By Evan King
Alec Baldwin plays Moses Randolph, a Robert Moses Analogue, in Edward Norton’s Motherless Brooklyn

Recently, I went with two of my classmates to the Chapel Hill premier of Motherless Brooklyn, Edward Norton’s new noir drama, featuring Jane Jacobs in all her sharp-witted, bespectacled glory, and Robert Moses as a fully-fledged Hollywood villain. It felt like an obvious choice for me, as a planning student, but I really had to wonder how fans of the original book would process the differences. The book, so I’ve been told, is a detective novel with the protagonist going after a Japanese seafood cartel, while the movie has the same detective, 50 years earlier, grappling with the injustices of urban renewal.

Well, maybe not exactly, he is solving murders, trying to keep loved ones safe, while getting a lesson in mid-century growth-machine politics and power dynamics.
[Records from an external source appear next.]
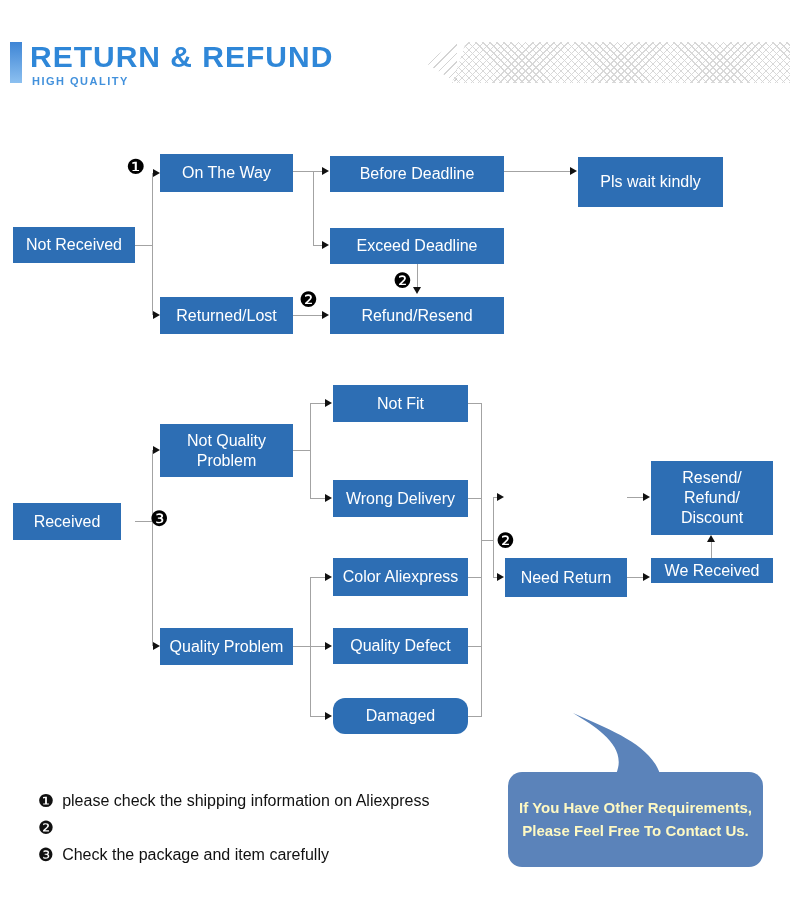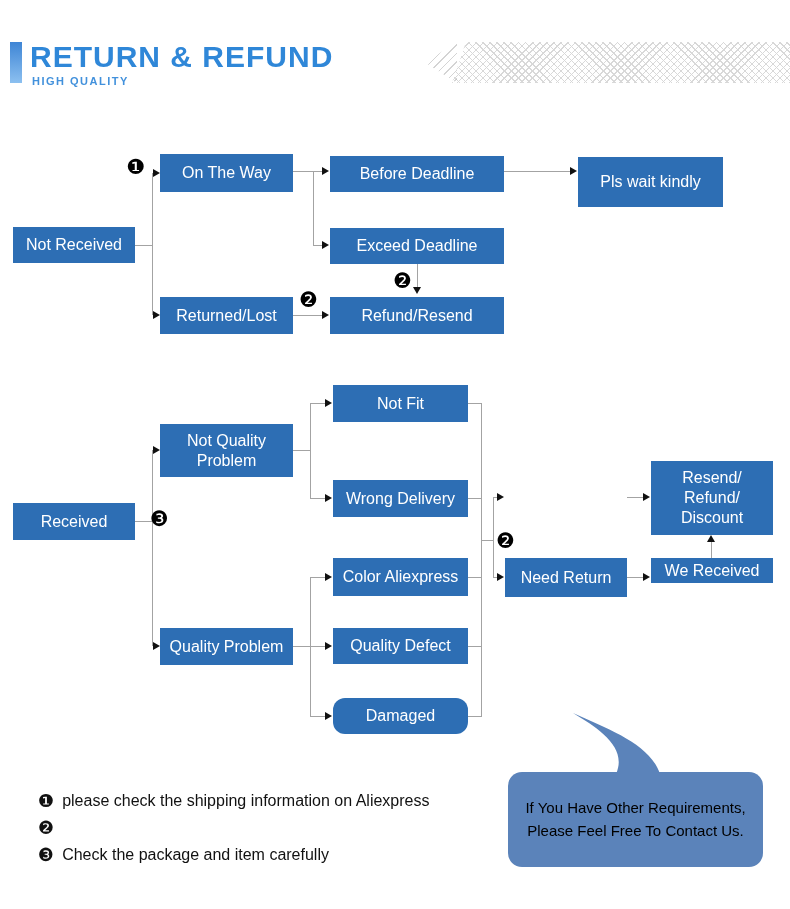--- a/index.html
+++ b/index.html
@@ -26,21 +26,21 @@
   .box{position:absolute;background:#2d6eb4;color:#fff;display:flex;align-items:center;
     justify-content:center;text-align:center;font-size:16px;line-height:1.25;
     white-space:pre-line;}
   #b-not-received{left:13px;top:227px;width:122px;height:36px;}
   #b-on-the-way{left:160px;top:154px;width:133px;height:38px;}
   #b-returned-lost{left:160px;top:297px;width:133px;height:37px;}
   #b-before-deadline{left:330px;top:156px;width:174px;height:36px;}
   #b-exceed-deadline{left:330px;top:228px;width:174px;height:36px;}
   #b-refund-resend{left:330px;top:297px;width:174px;height:37px;}
   #b-pls-wait{left:578px;top:157px;width:145px;height:50px;}
-  #b-received{left:13px;top:503px;width:122px;height:37px;}
+  #b-received{left:13px;top:503px;width:108px;height:37px;}
   #b-not-quality-problem{left:160px;top:424px;width:133px;height:53px;}
   #b-quality-problem{left:160px;top:628px;width:133px;height:37px;}
   #b-not-fit{left:333px;top:385px;width:135px;height:37px;}
   #b-wrong-delivery{left:333px;top:480px;width:135px;height:37px;}
   #b-color-different{left:333px;top:558px;width:135px;height:38px;}
   #b-quality-defect{left:333px;top:628px;width:135px;height:36px;}
   #b-damaged{left:333px;top:698px;width:135px;height:36px;border-radius:12px;}
   #b-no-need-return{left:505px;top:470px;width:122px;height:55px;}
   #b-need-return{left:505px;top:558px;width:122px;height:39px;}
   #b-resend-refund-discount{left:651px;top:461px;width:122px;height:74px;}
@@ -59,21 +59,21 @@
     line-height:1;color:#000;}
   #g1{left:126px;top:157px;} #g2{left:299px;top:290px;} #g3{left:393px;top:271px;}
   #g4{left:150px;top:509px;} #g5{left:496px;top:531px;}
   
   .notes{position:absolute;left:38px;top:792px;display:flex;flex-direction:column;gap:9px;
     font-size:16px;color:#111;}
   .note{display:flex;align-items:center;gap:8px;white-space:nowrap;}
   .note .nbadge{font-family:"DejaVu Sans",sans-serif;font-size:18px;line-height:1;}
   
   .bubble{position:absolute;left:508px;top:772px;width:255px;height:95px;
-    background:#5b83ba;border-radius:14px;color:#000000;font-weight:normal;font-size:15px;
+    background:#5b83ba;border-radius:14px;color:#fef9c3;font-weight:bold;font-size:15px;
     line-height:1.5;display:flex;flex-direction:column;align-items:center;
     justify-content:center;text-align:center;}
   .bubble-tail{position:absolute;left:560px;top:702px;width:115px;height:74px;}
 </style>
 </head>
 <body>
 
 <div id="stage">
 
   <div class="title-bar"></div>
As far as realism goes, this is where it gets a bit ridiculous – the real Robert Moses did not hire goons to kill people. His was not a reign of terror, but crucially, one of unshakable financial and bureaucratic control and mistaken public worship. This is alluded to by one character during a brief scene, but the need for fast-paced danger in a movie obliges some more crass methods on the part of Alec Baldwin’s Moses.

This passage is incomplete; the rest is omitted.